### [Problem to work on]
Search the records for the word "Detrended" and pick out every line that has it.

### [Recorded data]
════════════════════

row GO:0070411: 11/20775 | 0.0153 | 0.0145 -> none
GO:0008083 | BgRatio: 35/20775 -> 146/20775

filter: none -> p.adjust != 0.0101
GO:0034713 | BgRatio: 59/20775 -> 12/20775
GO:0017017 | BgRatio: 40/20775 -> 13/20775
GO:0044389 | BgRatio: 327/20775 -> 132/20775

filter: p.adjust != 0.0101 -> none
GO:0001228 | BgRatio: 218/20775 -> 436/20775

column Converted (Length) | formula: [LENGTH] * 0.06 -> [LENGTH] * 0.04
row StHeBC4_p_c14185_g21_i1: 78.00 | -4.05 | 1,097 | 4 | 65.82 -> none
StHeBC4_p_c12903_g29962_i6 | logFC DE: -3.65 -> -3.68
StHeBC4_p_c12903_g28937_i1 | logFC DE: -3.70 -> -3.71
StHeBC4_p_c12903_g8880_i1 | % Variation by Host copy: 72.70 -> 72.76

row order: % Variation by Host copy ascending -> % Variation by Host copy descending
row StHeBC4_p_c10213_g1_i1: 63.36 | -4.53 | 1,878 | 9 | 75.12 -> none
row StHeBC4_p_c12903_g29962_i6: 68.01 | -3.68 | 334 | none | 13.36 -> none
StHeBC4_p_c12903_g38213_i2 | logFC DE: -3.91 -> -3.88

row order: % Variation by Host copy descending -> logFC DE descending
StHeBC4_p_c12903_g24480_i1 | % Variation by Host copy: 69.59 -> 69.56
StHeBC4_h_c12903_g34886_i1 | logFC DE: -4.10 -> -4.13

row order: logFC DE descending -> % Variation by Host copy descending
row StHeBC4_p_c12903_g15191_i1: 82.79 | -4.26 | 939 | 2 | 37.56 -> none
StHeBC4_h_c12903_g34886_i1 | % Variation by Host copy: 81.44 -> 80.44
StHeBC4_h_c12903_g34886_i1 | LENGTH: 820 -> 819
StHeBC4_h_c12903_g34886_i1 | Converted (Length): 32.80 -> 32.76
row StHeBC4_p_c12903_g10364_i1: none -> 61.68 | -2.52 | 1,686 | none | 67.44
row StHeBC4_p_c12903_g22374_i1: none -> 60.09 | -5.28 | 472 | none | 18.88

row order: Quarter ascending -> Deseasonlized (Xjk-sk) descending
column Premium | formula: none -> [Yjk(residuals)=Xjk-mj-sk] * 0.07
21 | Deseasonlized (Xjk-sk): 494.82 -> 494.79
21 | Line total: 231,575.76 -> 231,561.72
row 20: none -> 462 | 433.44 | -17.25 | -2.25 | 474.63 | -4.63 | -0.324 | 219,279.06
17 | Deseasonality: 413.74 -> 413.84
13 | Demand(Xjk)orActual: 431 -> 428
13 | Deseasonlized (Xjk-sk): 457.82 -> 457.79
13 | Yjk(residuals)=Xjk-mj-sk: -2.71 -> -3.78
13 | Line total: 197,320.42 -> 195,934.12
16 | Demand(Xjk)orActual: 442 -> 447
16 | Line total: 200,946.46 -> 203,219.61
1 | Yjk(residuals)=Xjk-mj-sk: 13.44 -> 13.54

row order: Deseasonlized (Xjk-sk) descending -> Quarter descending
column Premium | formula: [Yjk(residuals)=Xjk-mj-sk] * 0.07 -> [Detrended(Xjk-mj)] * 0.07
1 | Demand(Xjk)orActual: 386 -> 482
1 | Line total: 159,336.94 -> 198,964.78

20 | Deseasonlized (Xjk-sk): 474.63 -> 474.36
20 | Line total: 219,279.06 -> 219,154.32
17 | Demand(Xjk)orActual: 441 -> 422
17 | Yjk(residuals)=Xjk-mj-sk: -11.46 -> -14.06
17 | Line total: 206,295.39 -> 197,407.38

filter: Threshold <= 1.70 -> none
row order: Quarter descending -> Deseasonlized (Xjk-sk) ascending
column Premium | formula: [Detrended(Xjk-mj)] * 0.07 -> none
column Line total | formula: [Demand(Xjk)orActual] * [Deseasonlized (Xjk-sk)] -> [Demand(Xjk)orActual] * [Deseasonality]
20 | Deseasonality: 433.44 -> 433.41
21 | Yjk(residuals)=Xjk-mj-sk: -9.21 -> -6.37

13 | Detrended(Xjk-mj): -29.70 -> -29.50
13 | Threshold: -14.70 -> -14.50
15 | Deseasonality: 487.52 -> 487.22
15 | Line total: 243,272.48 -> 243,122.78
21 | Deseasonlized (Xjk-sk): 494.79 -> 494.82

════════════════════

### [Solved exercise]
column Premium | formula: [Yjk(residuals)=Xjk-mj-sk] * 0.07 -> [Detrended(Xjk-mj)] * 0.07
column Premium | formula: [Detrended(Xjk-mj)] * 0.07 -> none
13 | Detrended(Xjk-mj): -29.70 -> -29.50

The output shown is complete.